Thursday, 30 June 2011

Suzanne Abrams Rebillard - Gregory of Nazianzus' Anthropological Poetics


Much recent commentary on Gregory of Nazianzus’ poetic project is theoretical, based on programmatic statements in Carmen II.i.39, “On his own verses” (e.g. Lieggi 2009, Simelidis 2009, McGuckin 2006, Milovanovic-Barham 1997).  In my communication, I will approach Gregory’s poetics from a different direction, starting from an examination of this poetics in action to discover how it reflects his more abstract statements about poetic composition. 

I take as my case study Carmen II.i.50, “Against the burden of illness,” whose tangled imagery of communication and disease is interwoven with the goals of measure and healing set out for poetry in Carmen II.i.39. The metaphorical program of II.i.50 is essentially locative: references to places on the human body related to communication; repetitions of the question, “Where?”; and the nesting of the image of the speaker’s body within different spheres of the divine cosmos.
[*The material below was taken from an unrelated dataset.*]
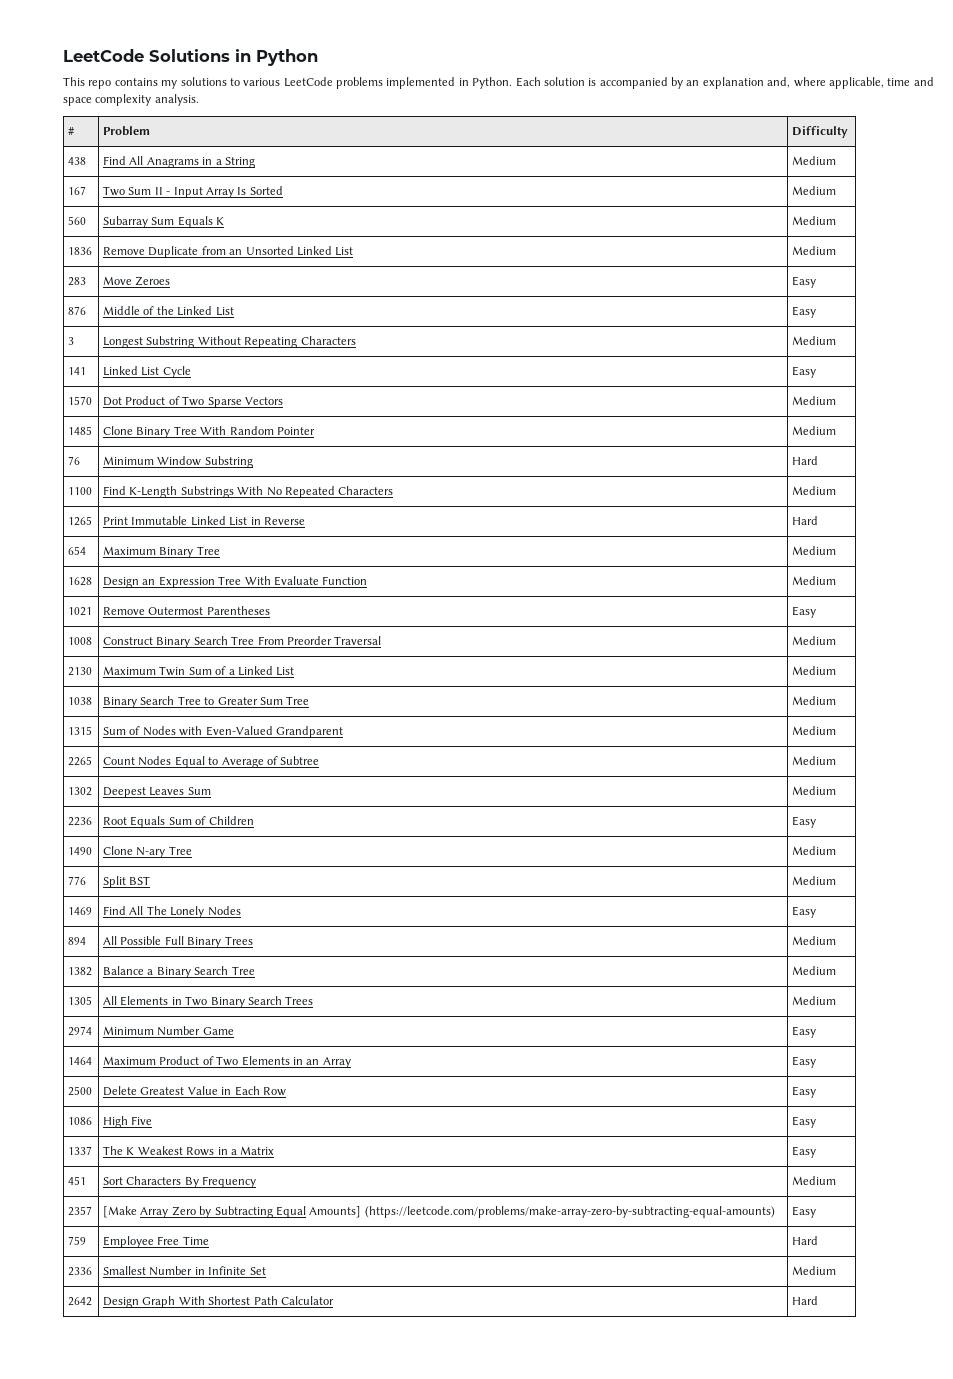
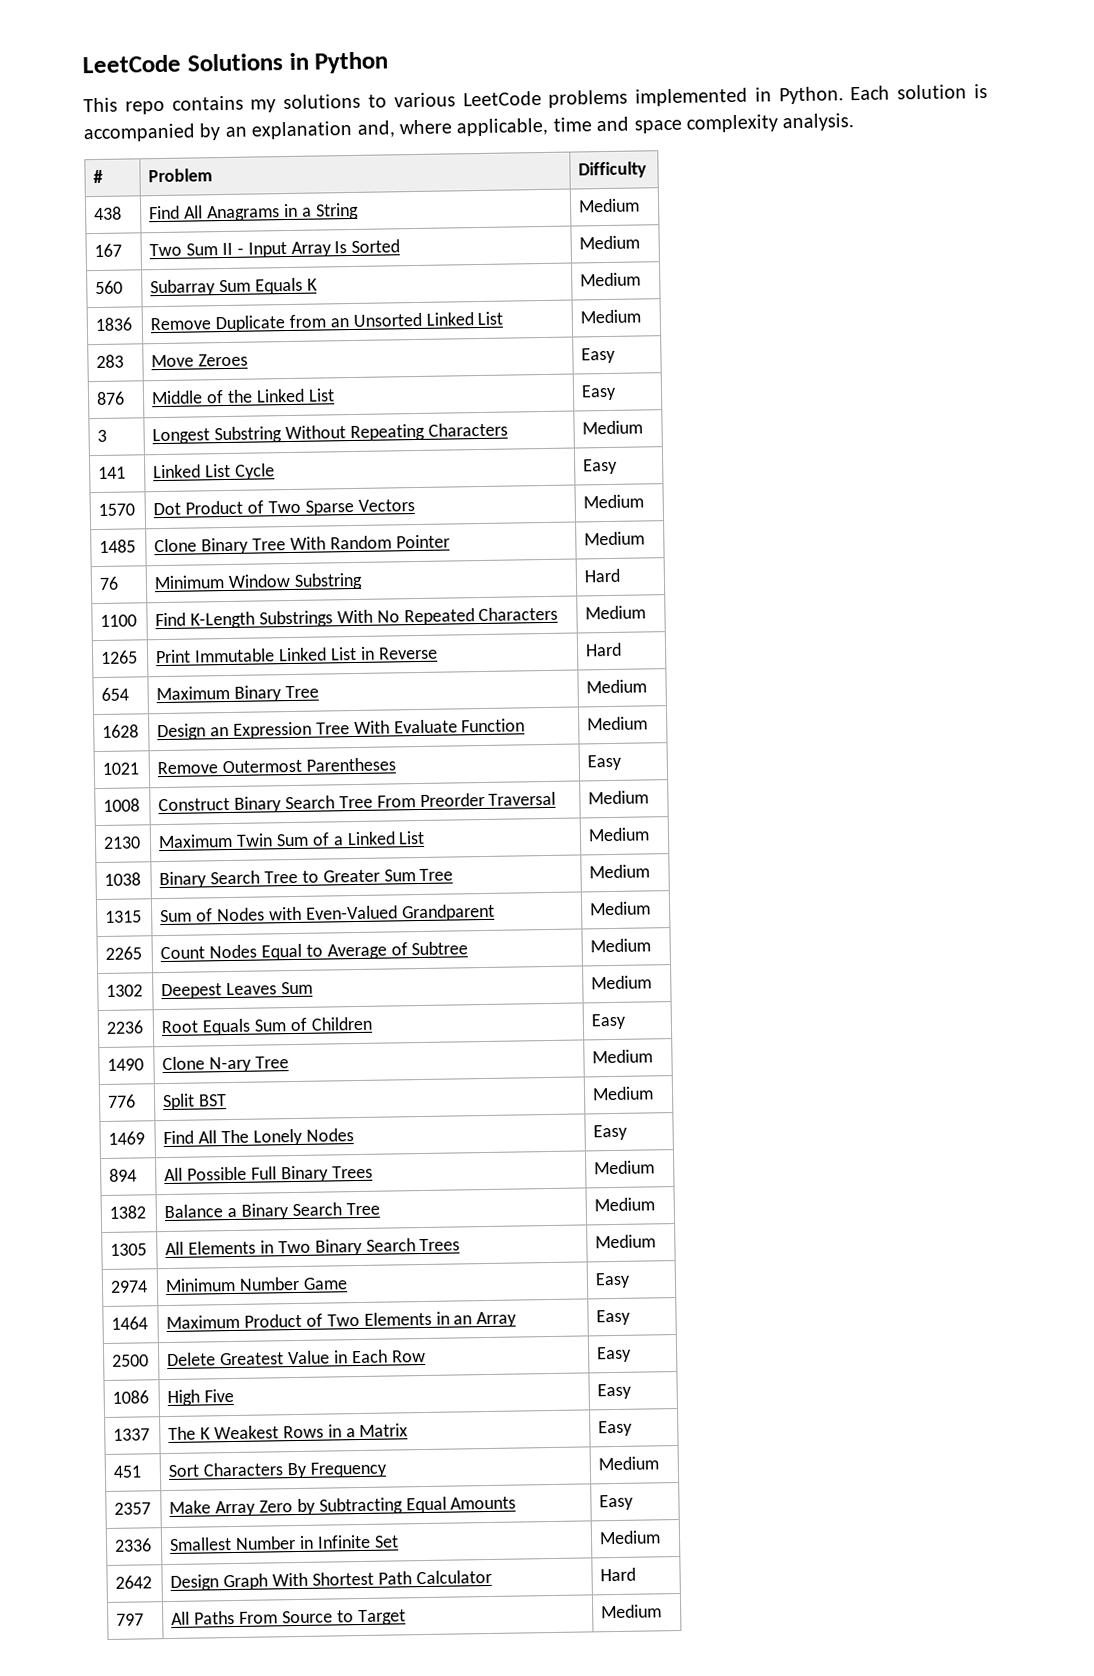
- 2357 | [Make Array Zero by Subtracting Equal Amounts] (https://leetcode.com/problems/make-array-zero-by-subtracting-equal-amounts) | Easy
- 759 | Employee Free Time | Hard
+ 2357 | Make Array Zero by Subtracting Equal Amounts | Easy
+ 797 | All Paths From Source to Target | Medium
In this complex web of imagery, poetic composition as a form of devotion to the Trinity cannot be understood apart from men’s role as physical communicators within the order of the divine economy –– a blending of Gregory’s anthropology and poetics, which I call his anthropological poetics. When viewed in light of this anthropology, poetry holds salvific power through its provision of a healing order for both mind and body –– evidenced in II.i.50 through the locative ordering –– thereby enabling worship. More explicitly, writing poetry for Gregory heals his notoriously diseased body and his lack of a place for speech after his departure from Constantinople, allowing him to fulfil his devotional vocation to preach. 

Through this reading of Gregory’s anthropological poetics and the identification of the poetic mechanics of II.i.50, informed by other poems in the corpus (e.g. Carmina moralia 11–15), I hope more generally to offer strategies for confronting some of the interpretive challenges presented by the poetic corpus.